Je suis passionné depuis tout jeune. Au départ, je pilotais des avions de tourisme, puis je me suis essayé à la voltige. C’est à ce moment-là que j’ai acheté avec un ami un North American T-6, un avion de chasse de la Seconde Guerre, qui servait d’avion-école. Je précise que ce n’est pas le même que celui en couverture du magazine. Les Américains, qui en avaient produit en masse pendant le conflit, en ont revendu beaucoup aux armées européennes après la Libération. Pour moi, piloter des vieux avions, c’est un peu comme déguster des vieux vintages, cela procure une autre sensation, un voyage dans le temps. On entend davantage le moteur, et surtout il y a beaucoup moins d’instruments de bord, on se dirige davantage au feeling. 

Les pilotes sont nombreux chez les chefs de caves,  je pense à Didier Mariotti de Veuve Clicquot,  Gilles Marguet du champagne Le Mesnil…  Comment l’expliquez-vous ? 

Il faut les mêmes qualités, être scientifique avec des connaissances techniques – en chimie pour l’œnologie, en mécanique pour le pilotage –, et en même temps avoir une sensibilité artistique, que ce soit pour créer les assemblages ou pour rêver devant les grands espaces comme Saint-Exupéry.

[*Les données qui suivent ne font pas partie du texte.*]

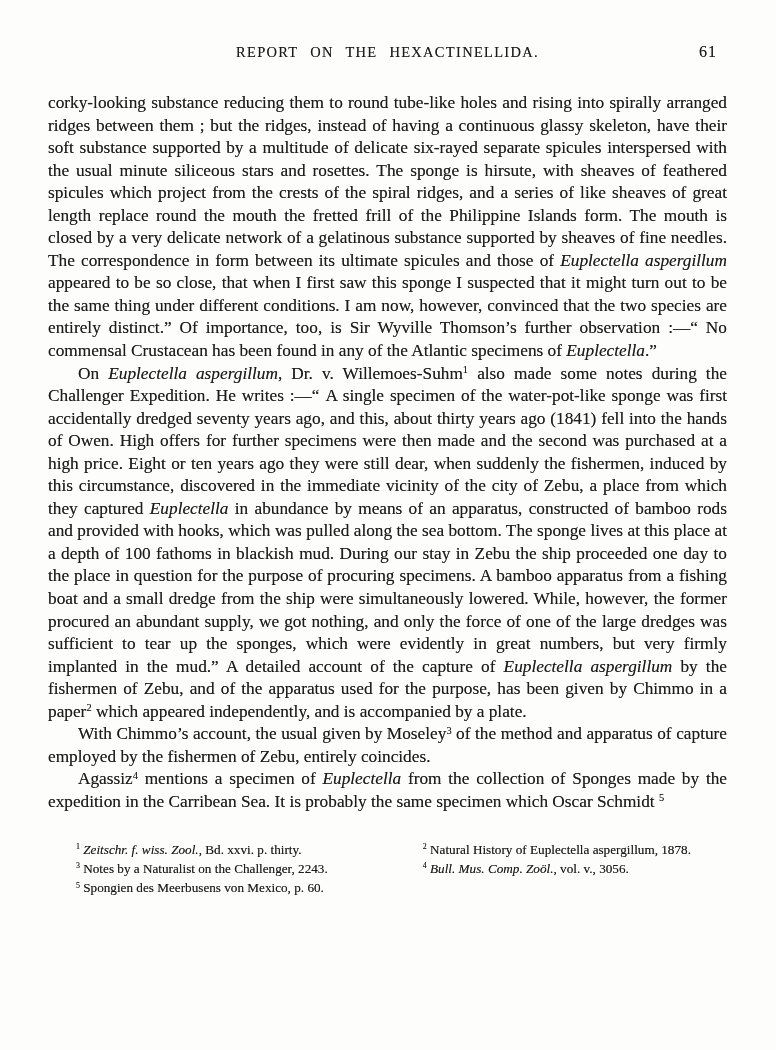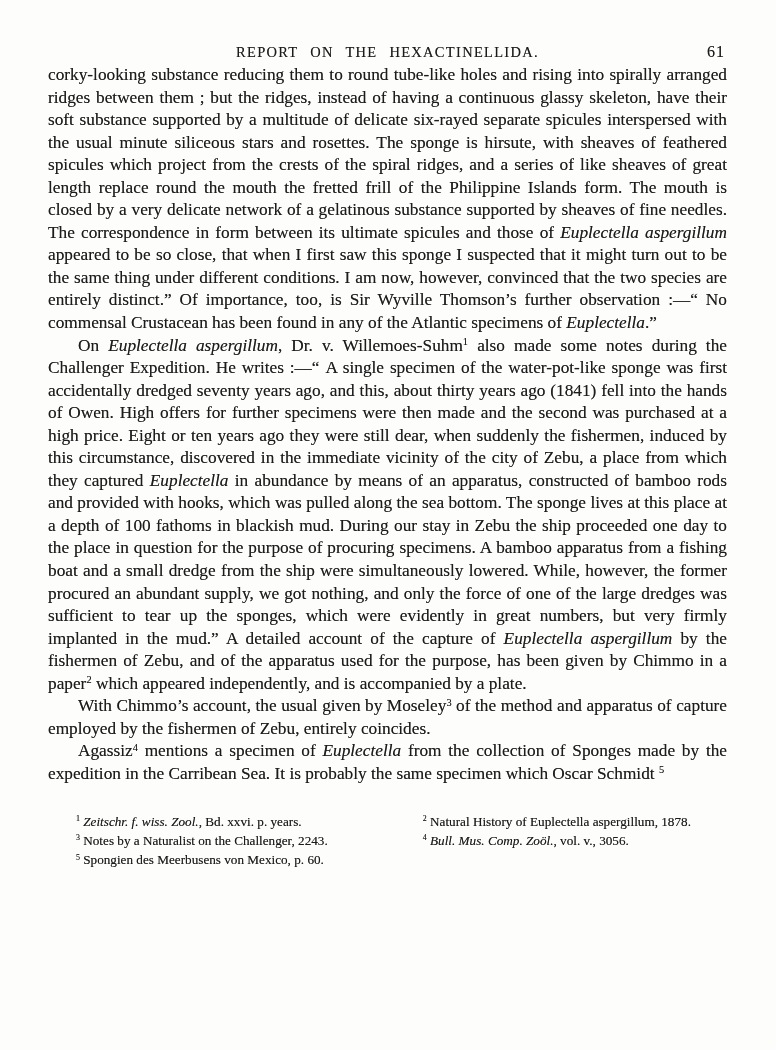--- a/index.html
+++ b/index.html
@@ -22,6 +22,7 @@
   .header {
     position: relative;
     height: 20px;
+    margin-bottom: 28px;
   }
   .running-title {
     display: block;

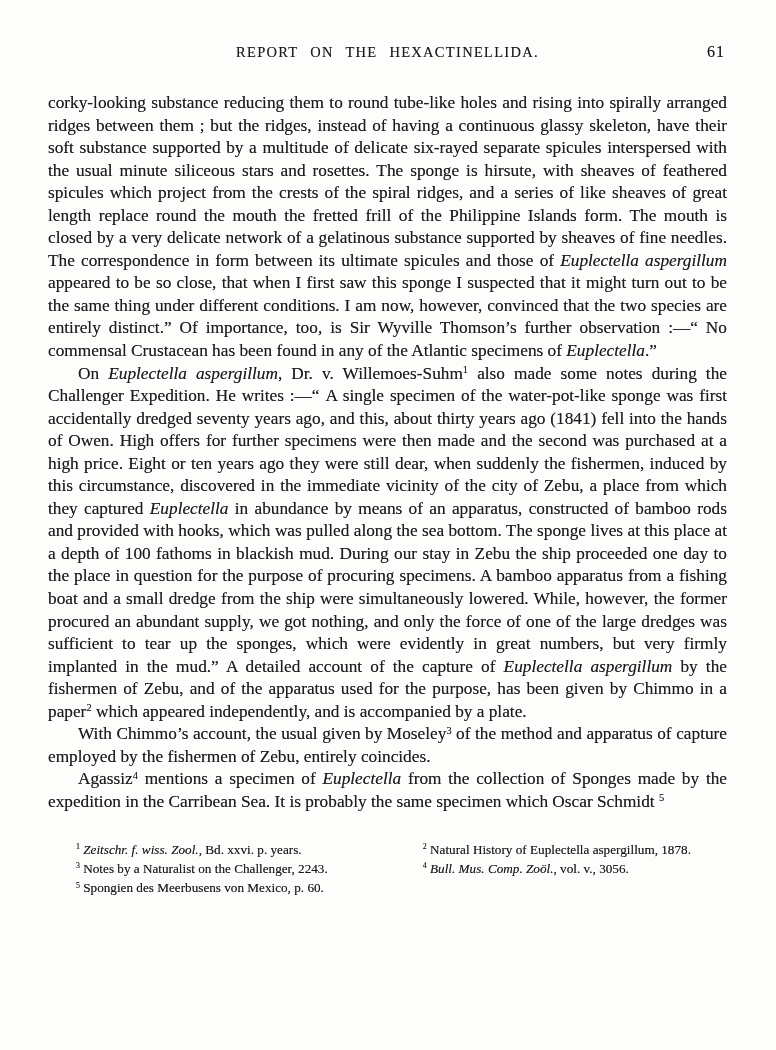--- a/index.html
+++ b/index.html
@@ -34,7 +34,7 @@
   }
   .page-number {
     position: absolute;
-    right: 2px;
+    right: 10px;
     top: -1px;
     font-size: 16px;
     letter-spacing: 1px;

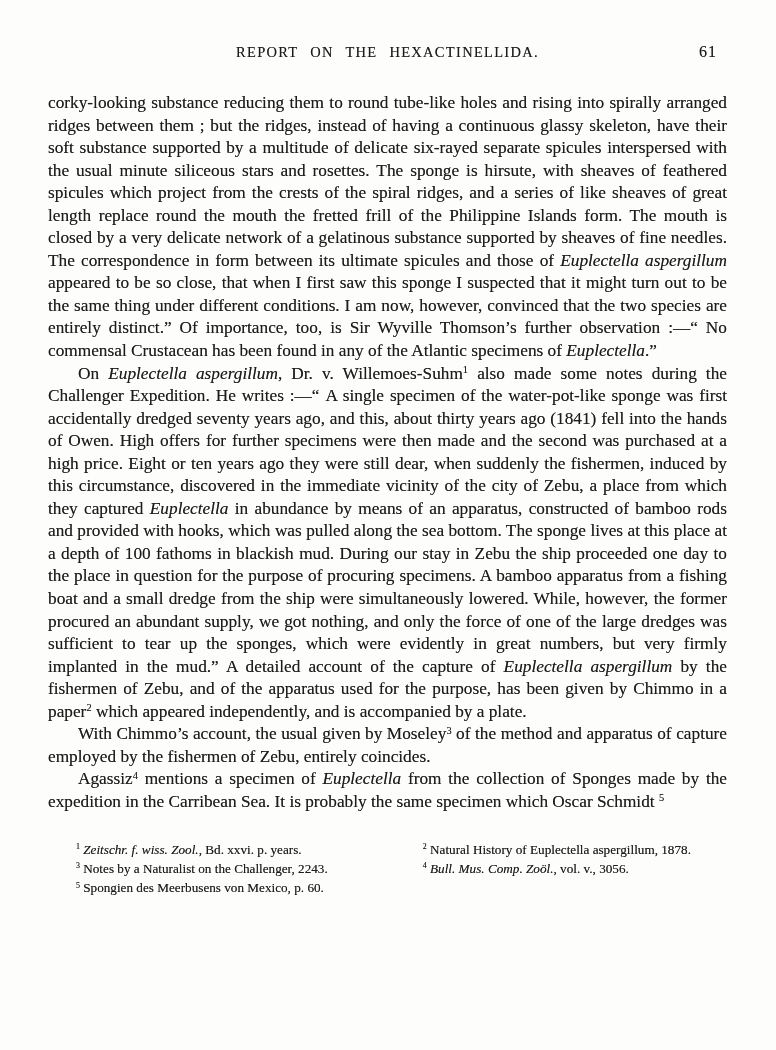--- a/index.html
+++ b/index.html
@@ -100,7 +100,7 @@
 
   <div class="footnotes">
     <div class="fn-col left" id="fn-left">
-        <div class="footnote"><sup class="fnref">1</sup><span> </span><em>Zeitschr. f. wiss. Zool.</em><span>, Bd. xxvi. p. years.</span></div>
+        <div class="footnote"><sup class="fnref">1</sup><span> </span><em>Zeitschr. f. wiss. Zool.</em><span>, Bd. xxvi. p. thirty.</span></div>
         <div class="footnote"><sup class="fnref">3</sup><span> Notes by a Naturalist on the Challenger, 2243.</span></div>
         <div class="footnote"><sup class="fnref">5</sup><span> Spongien des Meerbusens von Mexico, p. 60.</span></div>
       </div>

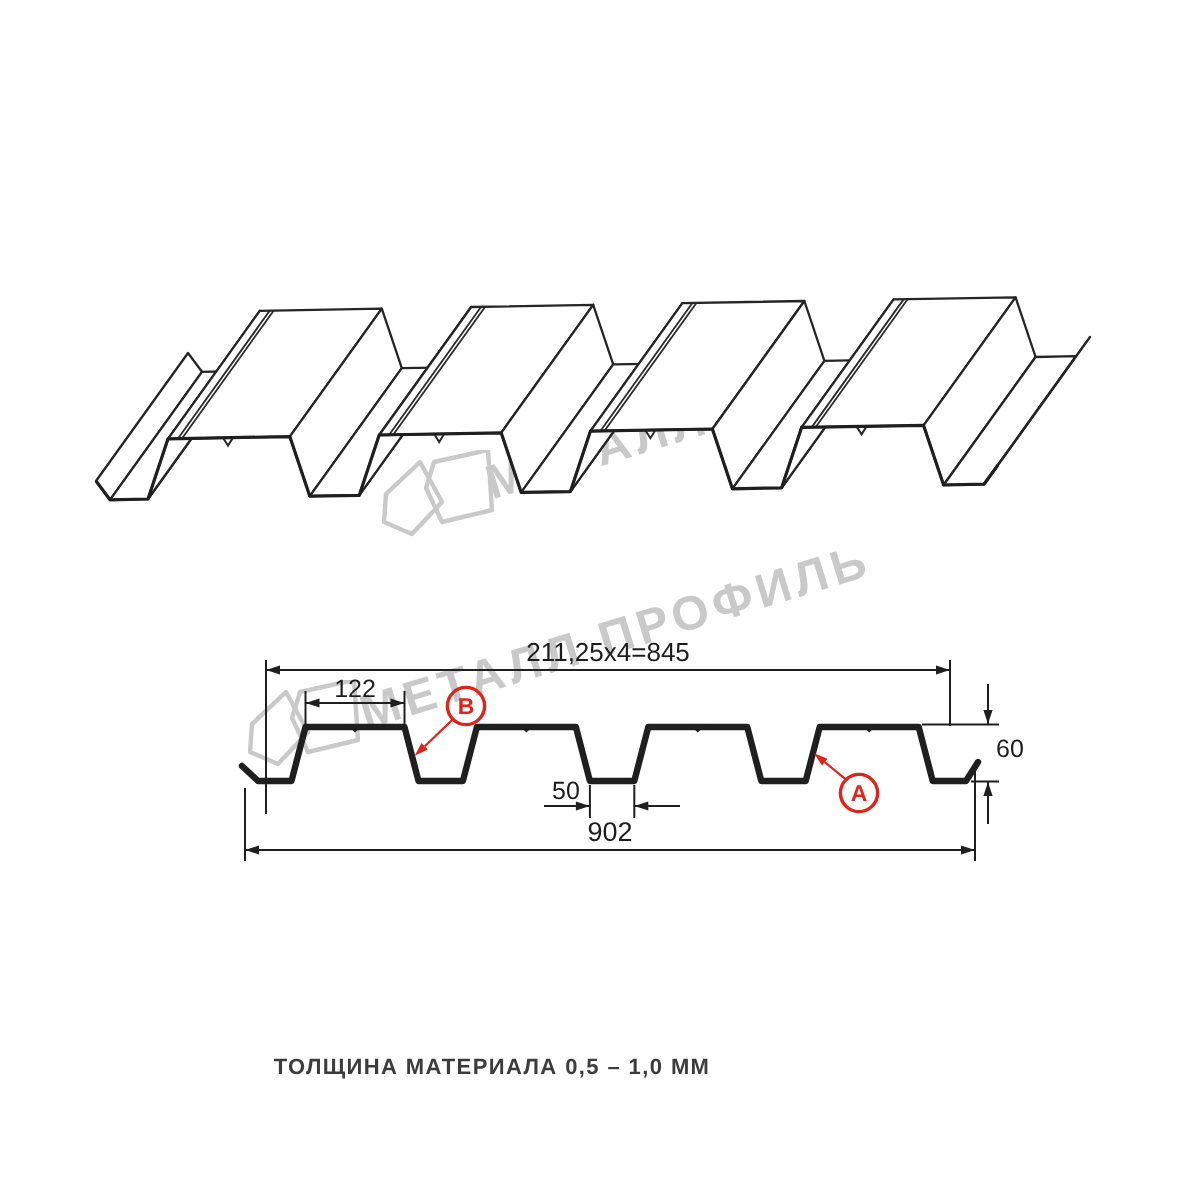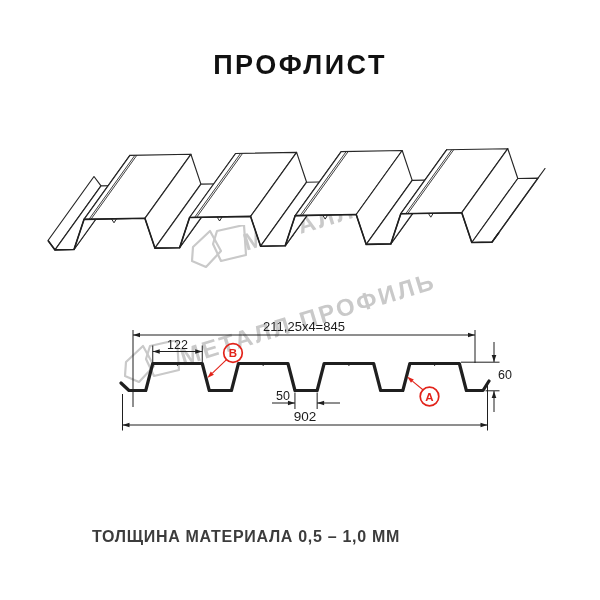--- a/index.html
+++ b/index.html
@@ -31,7 +31,6 @@
 
 <div class="page" style="--accent: #e2231a; --line: #1f1f1f; --wmgray: #c9c9c9;">
 
-  <div class="title">ПРОФЛИСТ</div>
 
   <svg class="wm-logo" style="left:191px;top:225px;" width="56" height="44" viewBox="0 0 56 44">
     <polygon points="2,22 19,6 30,26 15,42 1,36"></polygon>

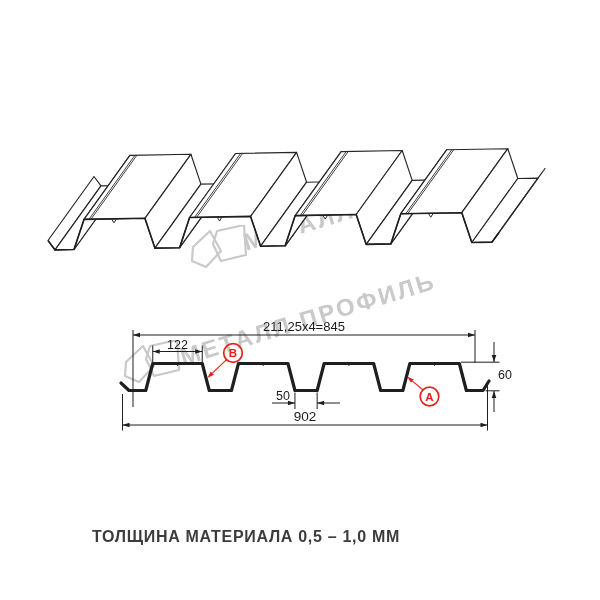--- a/index.html
+++ b/index.html
@@ -11,7 +11,7 @@
   .subtitle{position:absolute;left:0;top:86px;width:600px;text-align:center;
          font-size:15px;font-weight:600;letter-spacing:1.5px;color:#3a3a3a;}
   .footer-note{position:absolute;left:0;top:528px;width:492px;text-align:center;
-         font-size:16px;font-weight:700;letter-spacing:.7px;color:#3c3c3c;}
+         font-size:11px;font-weight:700;letter-spacing:.7px;color:#3c3c3c;}
   .wm-text{position:absolute;white-space:nowrap;color:var(--wmgray);
          font-size:24px;font-weight:700;letter-spacing:2.5px;
          transform:rotate(-17deg);transform-origin:left center;z-index:1;}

Voler avec un avion dont le moteur a plus de 70 ans,  ce n’est pas trop dangereux ? 

Sur la route, vous pouvez croiser des voitures qui sont des épaves, dans l’aviation, tout est très contrôlé. Lorsqu’un moteur passe les 2 500 heures, il subit une révision générale, il est démonté, de nombreux éléments sont changés ou réusinés. En réalité, il n’y a guère que la tôlerie qui soit vraiment d’origine. La législation est en revanche plus souple pour les avions de collection sur la provenance des pièces, parce que certaines sont introuvables. Il m’arrive ainsi d’utiliser des pièces de tracteur pour réparer !

Survoler le vignoble, c’est instructif  pour un chef de caves ? 

Vu du ciel, on observe bien le progrès de l’enherbement. On s’aperçoit aussi qu’il y a beaucoup de pieds manquants, parfois jusqu’à 20 %. Cela m’a permis de comprendre que c’était aussi l’un des facteurs de la baisse des rendements que connaît la Champagne ces dernières années.